By Pam Lindemoen, Retail & Hospitality ISAC
Cybersecurity teams are operating in a threat environment that is moving faster than ever before. Advances in artificial intelligence and automation are allowing threat actors to scale their efforts and adapt tactics in near real time. What once unfolded over days or weeks can now unfold in minutes.
No single organization has a complete view of the threat landscape, especially as attacks move quickly across industries, regions, and supply chains. Even the most mature teams are seeing only a portion of what is happening. In this environment, collaboration is foundational to how defenders keep pace.
Cybersecurity has always been a shared challenge, but the need for collective defense has become more pronounced as the threat landscape has evolved. Signals that may appear isolated within one organization often take on greater meaning when viewed alongside activity observed by others. Patterns emerge more quickly, and response can begin sooner, when organizations are able to learn from one another in real time.
Trusted communities, like ISACs and the Cyber Threat Alliance, play an important role in making this possible. They create space for peer-to-peer sharing among practitioners who are facing similar challenges and working against the same adversaries. Within these environments, intelligence is exchanged, context is added, observations are validated, and insights become more actionable.
This dynamic helps cybersecurity teams extend their reach. A single team may detect one aspect of a campaign, while others observe different entry points or techniques. When those pieces are brought together, the full picture becomes clearer. That shared understanding allows organizations to act with greater confidence and speed, even as threats continue to evolve.

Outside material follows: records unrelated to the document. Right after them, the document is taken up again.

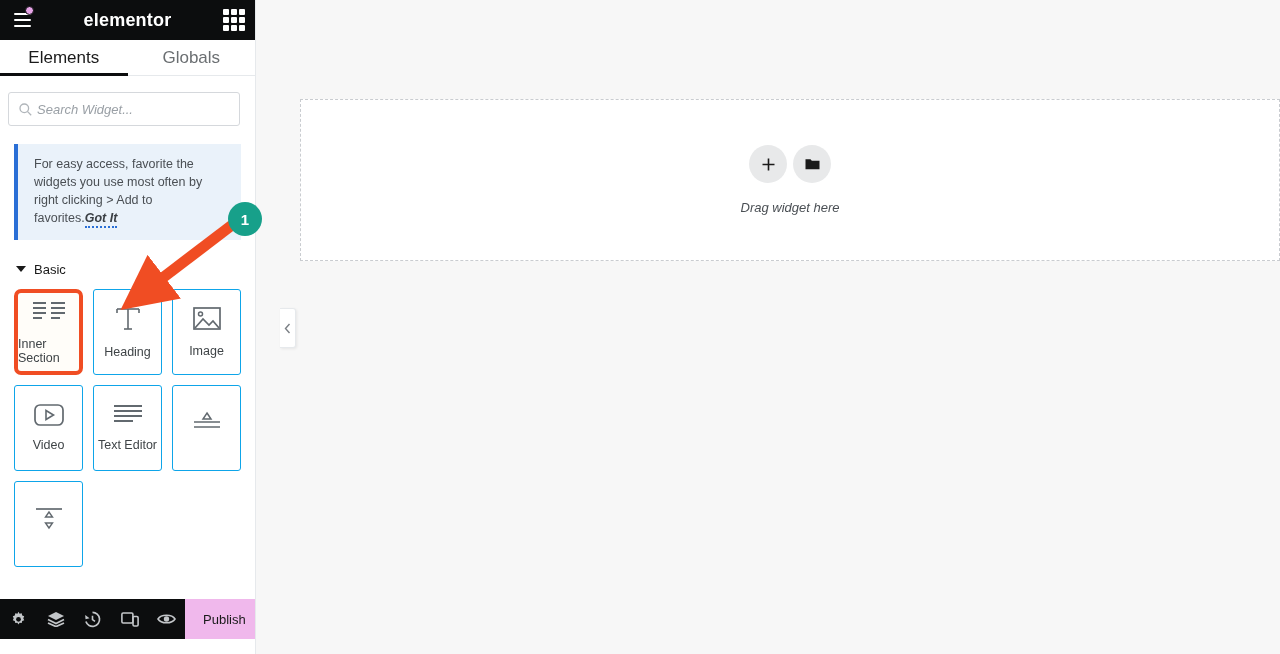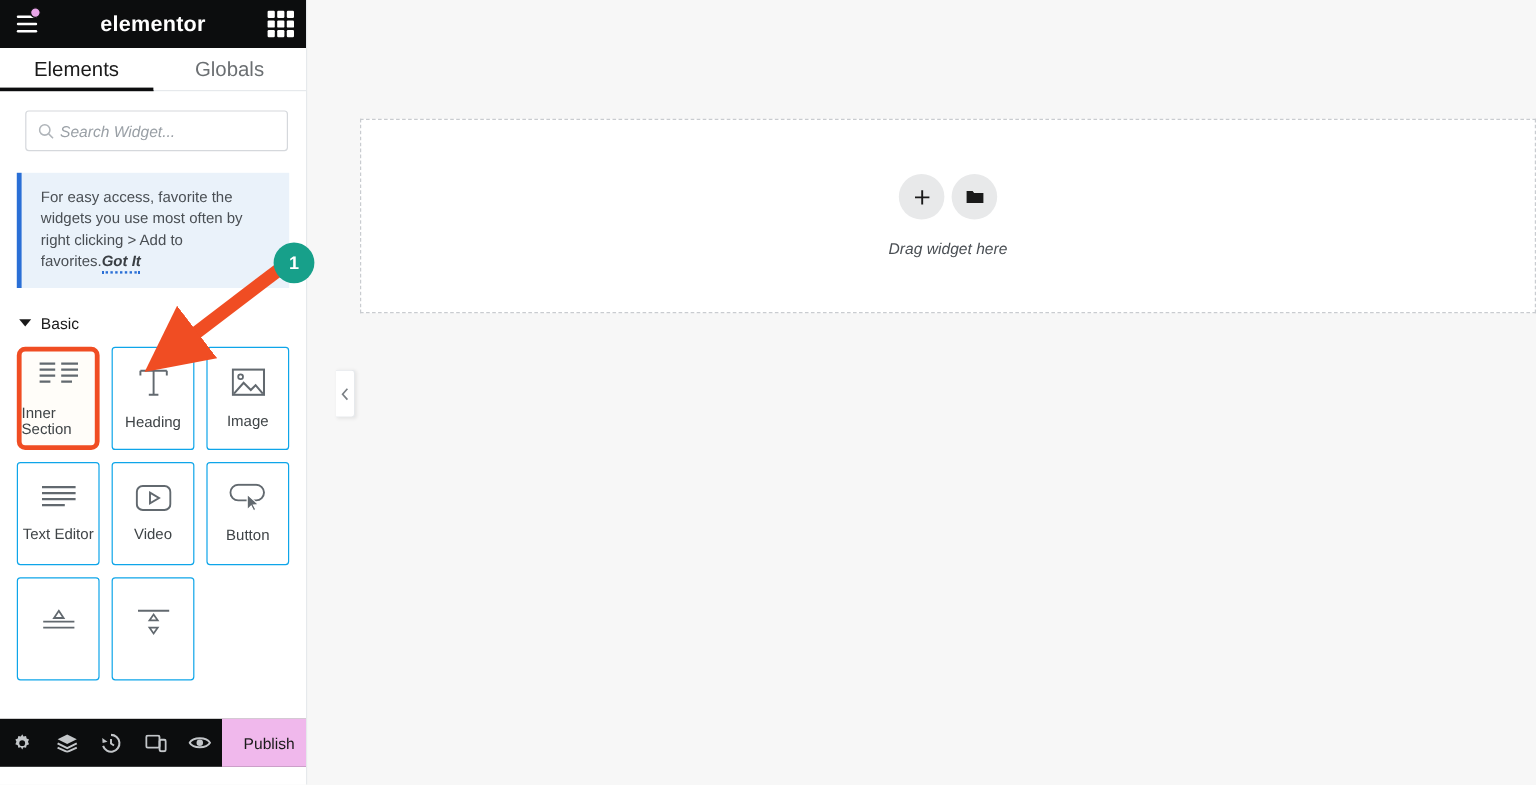--- a/index.html
+++ b/index.html
@@ -78,7 +78,7 @@
   }
 
   
-  .search-wrap { padding: 16px 15px 0 21px; }
+  .search-wrap { padding: 16px 15px 0 8px; }
   .search-box {
     position: relative;
     height: 34px;

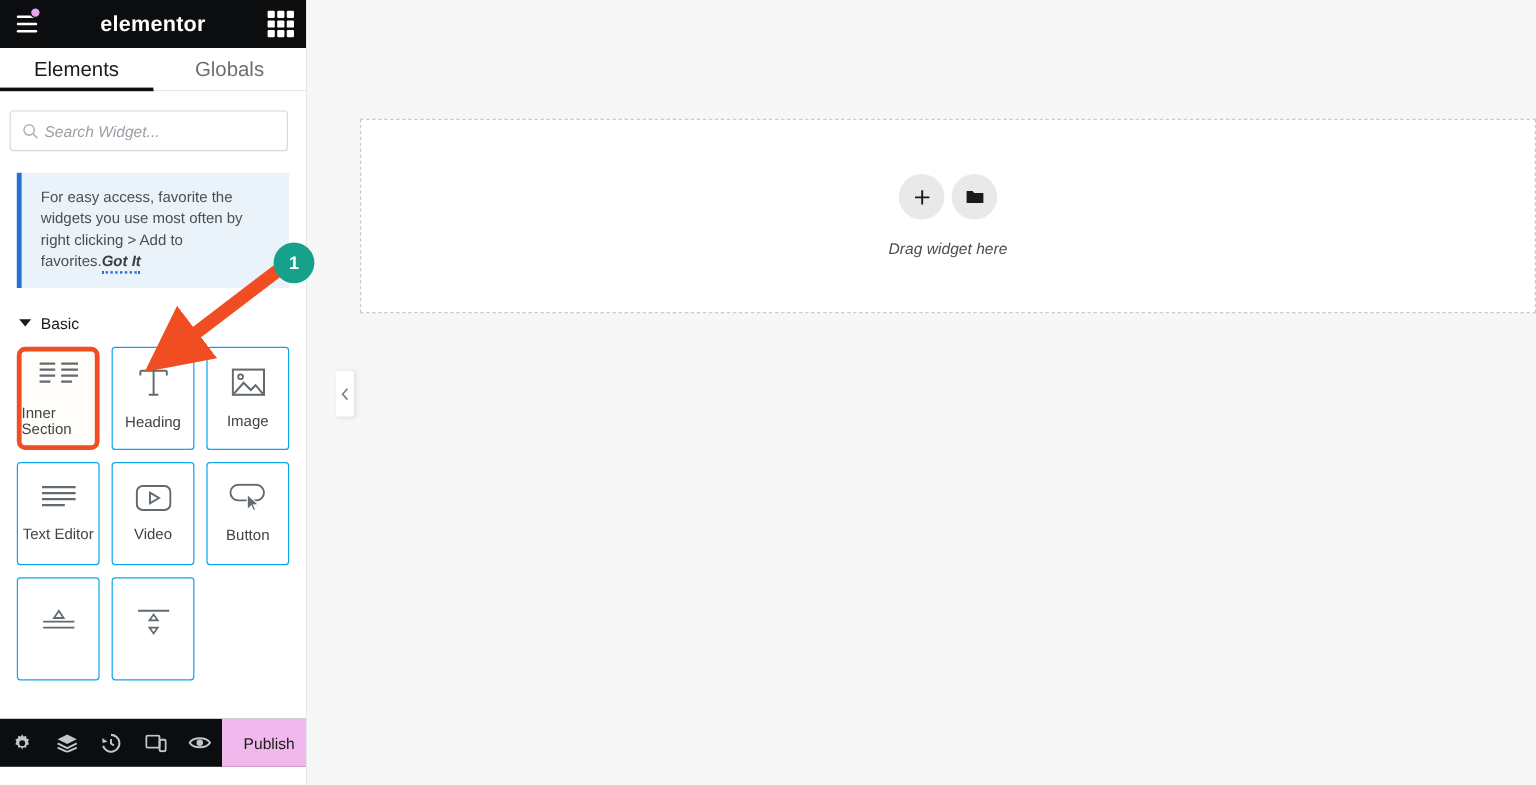--- a/index.html
+++ b/index.html
@@ -345,19 +345,19 @@
 
       <div class="widget">
         <svg width="30" height="22" viewBox="0 0 30 22">
+          <rect x="1" y="1" width="28" height="20" rx="5" fill="none" stroke="#62696f" stroke-width="1.7"></rect>
+          <path d="M12 6.5 L19.5 11 L12 15.5 Z" fill="none" stroke="#62696f" stroke-width="1.6"></path>
+        </svg>
+        <div class="w-label">Video</div>
+      </div>
+
+      <div class="widget">
+        <svg width="30" height="22" viewBox="0 0 30 22">
           <g stroke="#62696f" stroke-width="1.9">
             <path d="M1 2 H29 M1 7 H29 M1 12 H29 M1 17 H20"></path>
           </g>
         </svg>
         <div class="w-label">Text Editor</div>
-      </div>
-
-      <div class="widget">
-        <svg width="30" height="22" viewBox="0 0 30 22">
-          <rect x="1" y="1" width="28" height="20" rx="5" fill="none" stroke="#62696f" stroke-width="1.7"></rect>
-          <path d="M12 6.5 L19.5 11 L12 15.5 Z" fill="none" stroke="#62696f" stroke-width="1.6"></path>
-        </svg>
-        <div class="w-label">Video</div>
       </div>
 
       <div class="widget">

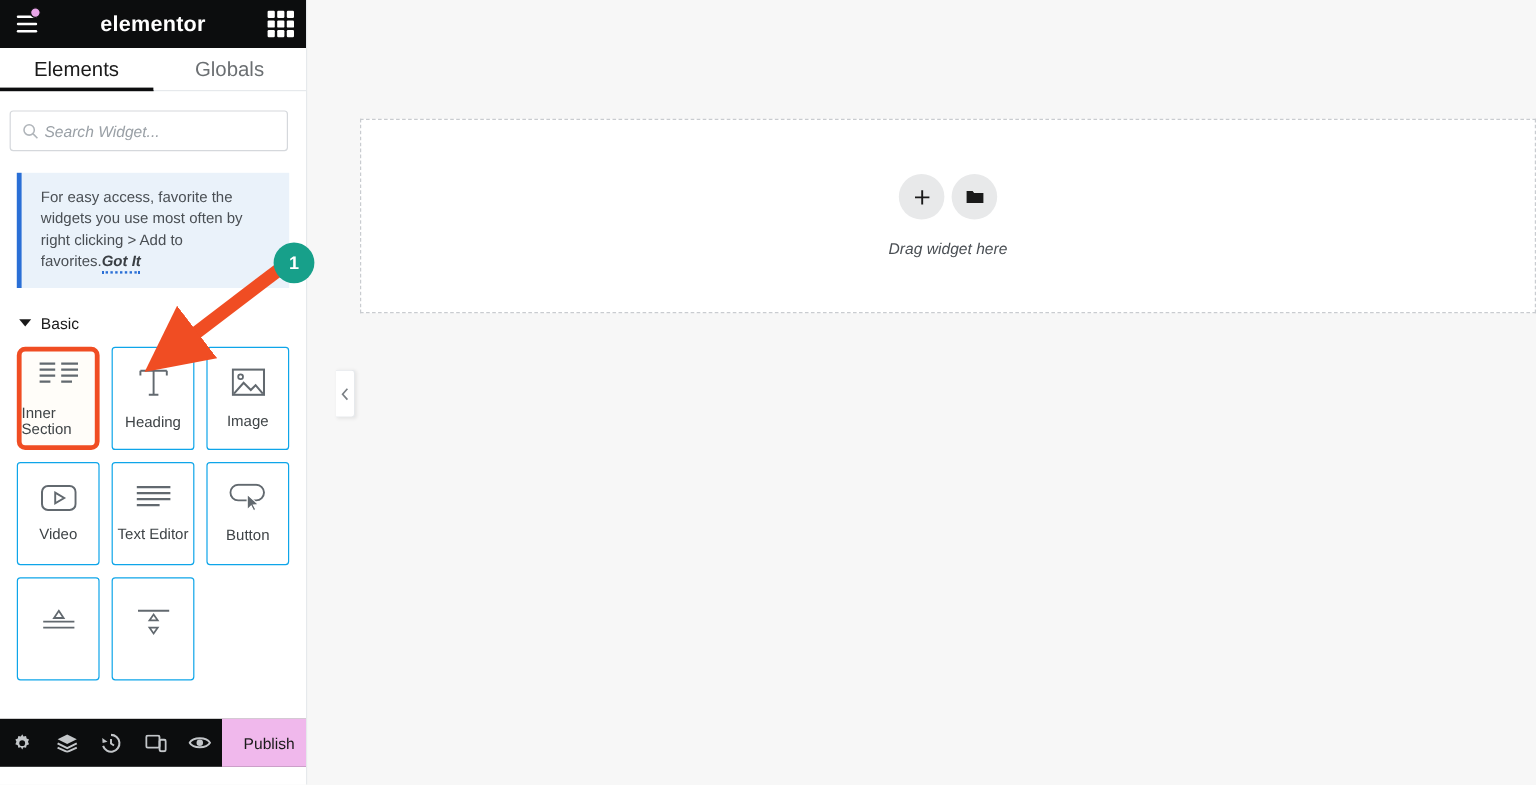--- a/index.html
+++ b/index.html
@@ -360,13 +360,6 @@
         <div class="w-label">Text Editor</div>
       </div>
 
-      <div class="widget">
-        <svg width="32" height="24" viewBox="0 0 32 24">
-          <rect x="1" y="1" width="28" height="13" rx="6.5" fill="none" stroke="#62696f" stroke-width="1.6"></rect>
-          <path d="M15 9 L15 22 L18.3 18.7 L20.3 22.6 L22.2 21.6 L20.2 17.9 L24.6 17.6 Z" fill="#62696f" stroke="#ffffff" stroke-width="1"></path>
-        </svg>
-        <div class="w-label">Button</div>
-      </div>
 
       <div class="widget">
         <svg width="30" height="22" viewBox="0 0 30 22">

Collaboration also changes how success is defined. Instead of focusing only on what a single organization can detect or prevent, there is a broader view of strengthening the resilience of an entire sector. When one organization shares what it is seeing, others benefit. When many organizations contribute, the entire industry becomes more prepared.
As artificial intelligence continues to shape both threat activity and defensive capabilities, the importance of this model will only grow. The speed of attacks will continue to increase, and the ability to process and act on information quickly will remain critical. At the same time, the need for trusted relationships and shared knowledge will not change. The organizations that are best positioned to keep pace are those that are connected to a broader community, contributing to it and learning from it in equal measure.
Ultimately, the truest defense against a hyper-automated adversary is not just advanced software, but the power of shared human and machine intelligence. By cultivating a culture of collective resilience, organizations transform isolated defenses into a unified front that learns, adapts, and grows stronger together.
Pam Lindemoen is the Chief Security Officer and VP of Strategy at the Retail & Hospitality Information Sharing and Analysis Center (RH-ISAC), where she leads security operations, strategy, and partner engagement.